Digital Developments Continue Apace in the Workboat Space
Sustainable, energy-efficient working practices and environmental regulatory compliance are among the hot-button topics driving the spread of maritime digitalization.
The benefits of a digital strategy for companies working within the maritime industry soon stack up. In addition to providing operational/logistical streamlining, data-based insights, a competitive edge and a reputational leg-up, connecting operational systems and consolidating interfaces also drives the levels of efficiency required for tangible environmental and financial sustainability.
Once the preserve of companies always expected to be on board for early adoption of new technologies, the ability to access and analyze vessel data using cloud-based solutions is now a realistic option for more commercial operators.

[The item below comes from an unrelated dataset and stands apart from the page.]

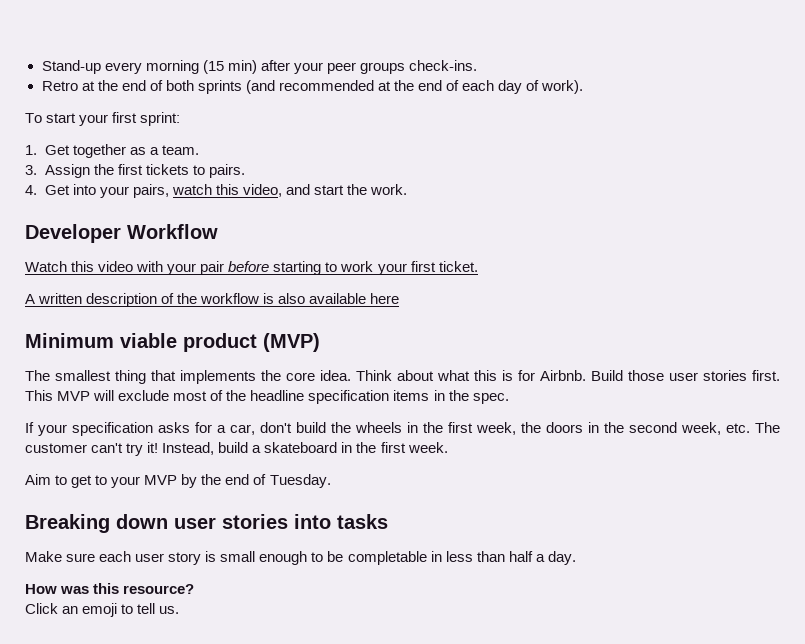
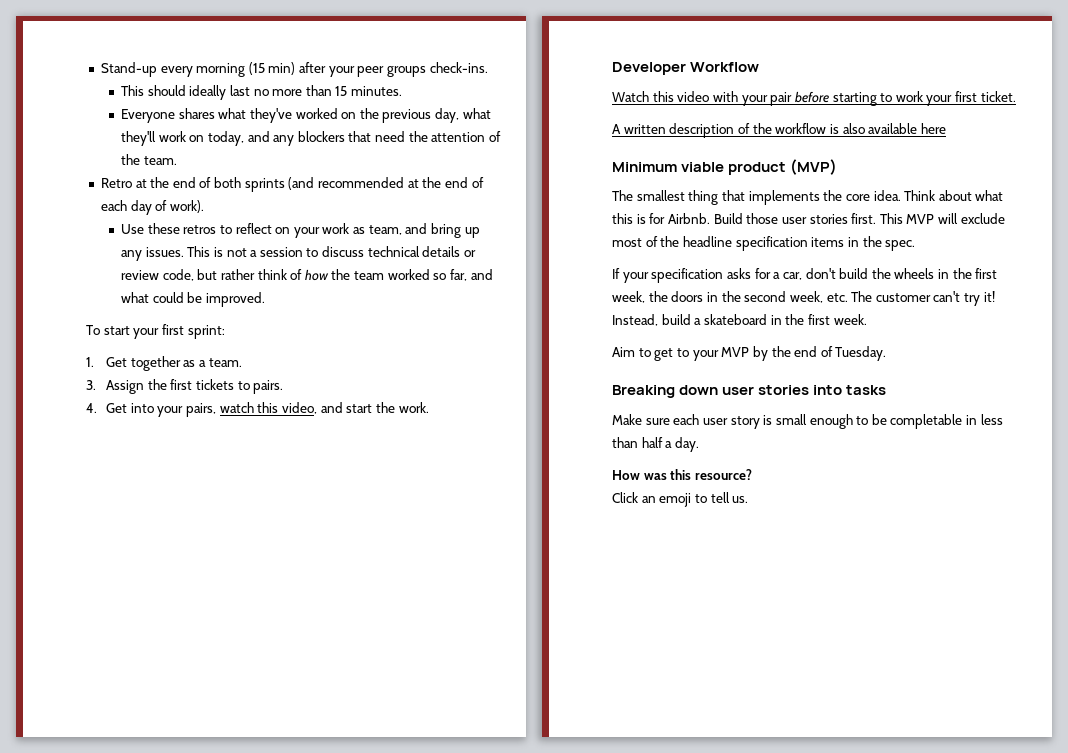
(477, 65) none -> [120,85,403,100] [120,108,491,123] [120,131,502,146] [120,154,177,165] // This should ideally last no more than 15 minutes. // Everyone shares what they've worked on the previous day, what they'll work on today, and any blockers that need the attention of the team.
(584, 87) none -> [120,223,480,238] [120,246,477,261] [120,269,493,281] [120,292,265,307] // Use these retros to reflect on your work as team, and bring up any issues. This is not a session to discuss technical details or review code, but rather think of how the team worked so far, and what could be improved.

The recent signing of a Memorandum of Understanding (MoU) between KONGSBERG and MAN Energy Solutions, with the purpose of exploring the potential for collaboration on a common data infrastructure for the maritime sector reflects the fact that digitalization is now firmly in the maritime mainstream. The collaboration has been established to broaden the value offering to vessel operators, improve return on investment in digital solutions and increase the adoption of secure connectivity.
Under the MoU, MAN Energy Solutions is set to investigate the possibility of using Kongsberg Digital’s data-infrastructure solution, Vessel Insight, to securely collect and transmit data using MAN Energy Solution’s digital platform, MAN CEON. A successful trial would allow MAN Energy Solutions to use advanced services such as PrimeServ Assist, its remote monitoring and optimization package, to better serve customers.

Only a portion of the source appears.